Statystyki funduszy hedgingowych wskazują, że obecnie mamy rekordowo wysokie pozycjonowanie na BRENT. Na 1 pozycję krótką (sprzedaży) przypada bowiem aż 22 pozycje długie (kupna).
W mojej ocenie tak wysoki spread nie utrzyma się. O ile niewspółmiernym spreadem był każdy o wartości pow. 5USD, o tyle obecne wartości, powyżej 11USD są rażąco niewspółmierne do kosztów transportu transoceanicznego na światowym rynku. W bieżącym roku same Chiny skupują aż o 50% więcej ropy od USA, niż było to w analogicznym okresie ubiegłego roku. Co więcej, oportuniści na wolnym rynku będą rezygnować z zakupu BRENT na poczet tańszej WTI, choćby w grę wchodził pewien konflikt interesów, co w konkluzji winno przekładać się na coraz mniejszy popyt ropy europejskiej, przez co ceny BRENT będą musiały odreagować spadkowo, w przeciwieństwie do WTI.

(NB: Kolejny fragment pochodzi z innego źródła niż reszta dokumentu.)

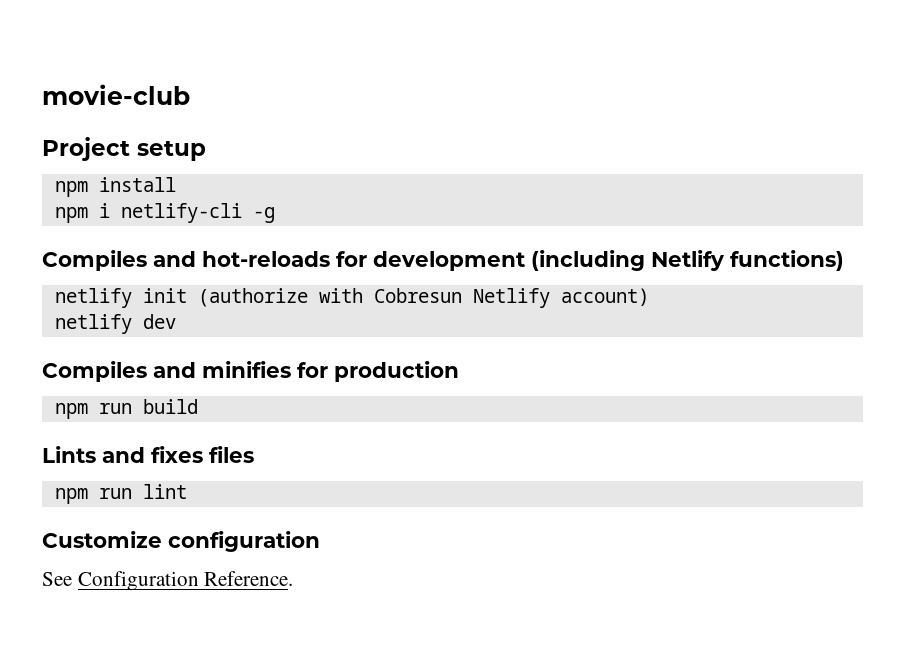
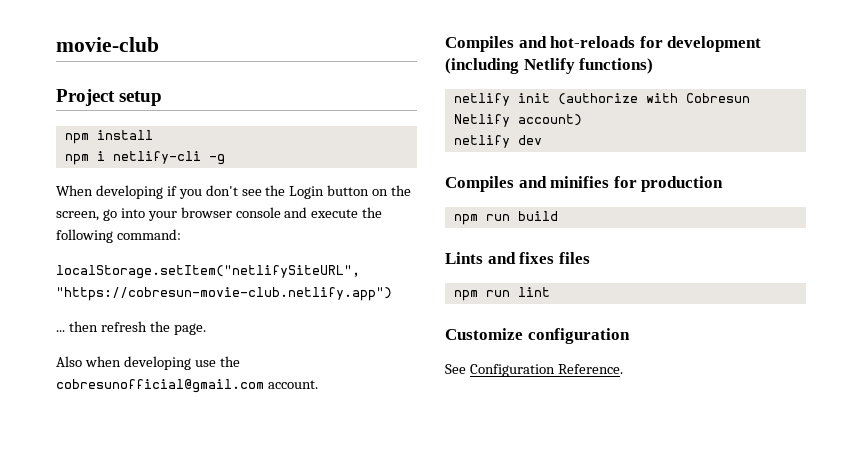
(275, 215) none -> [56,185,412,199] [56,207,383,221] [56,229,181,243] [56,265,360,279] [56,287,392,301] [56,321,206,335] [56,356,240,370] [56,379,318,393] // When developing if you don't see the Login button on the screen, go into your browser console and execute the following command: // localStorage.setItem("netlifySiteURL", "https://cobresun-movie-club.netlify.app") // ... then refresh the page. // Also when developing use the cobresunofficial@gmail.com account.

Ostatecznie, nie bez znaczenia pozostają rosnące zapasy w USA, mimo zwiększającego się eksportu WTI (głównie do Chin) oraz rekordowego ostatnio spreadu, faworyzującego importowanie amerykańskiej ropy, co stwarza pole do przejmowania rynków zbytu uprzednio należących do BRENT, a w dalszej kolejności do zmniejszenia spreadu.
Technicznie ropa BRENT znajduje się pod spadkową linią trendu prowadzoną po statnich szczytach na interwale h4, a ceny obecnie oscylują na oporze w postaci 61,8% zniesienia uprzedniej fali spadkowej w okolicy 77.30 (wg. teorii Fibonacciego), co stwarza okazję do wejścia w pozycje krótkie z ciasnymi poziomami SL w okolicy 77.50 i TP minimum 75.50.
Bardziej bezpiecznym rozwiązaniem wydaje się jednak sprzedaż dosyć mocno wykupionej ropy Brent i kupno WTI, celując w zmniejszenie się spreadu do 9-10 USD. Niema jednak gwarancji jak długo obecna dywergencja rynków potrwa zanim zacznie się ponownie zmniejszać, natomiast osobiście szacuję, że okres ten winien nastąpić do 2ch miesięcy.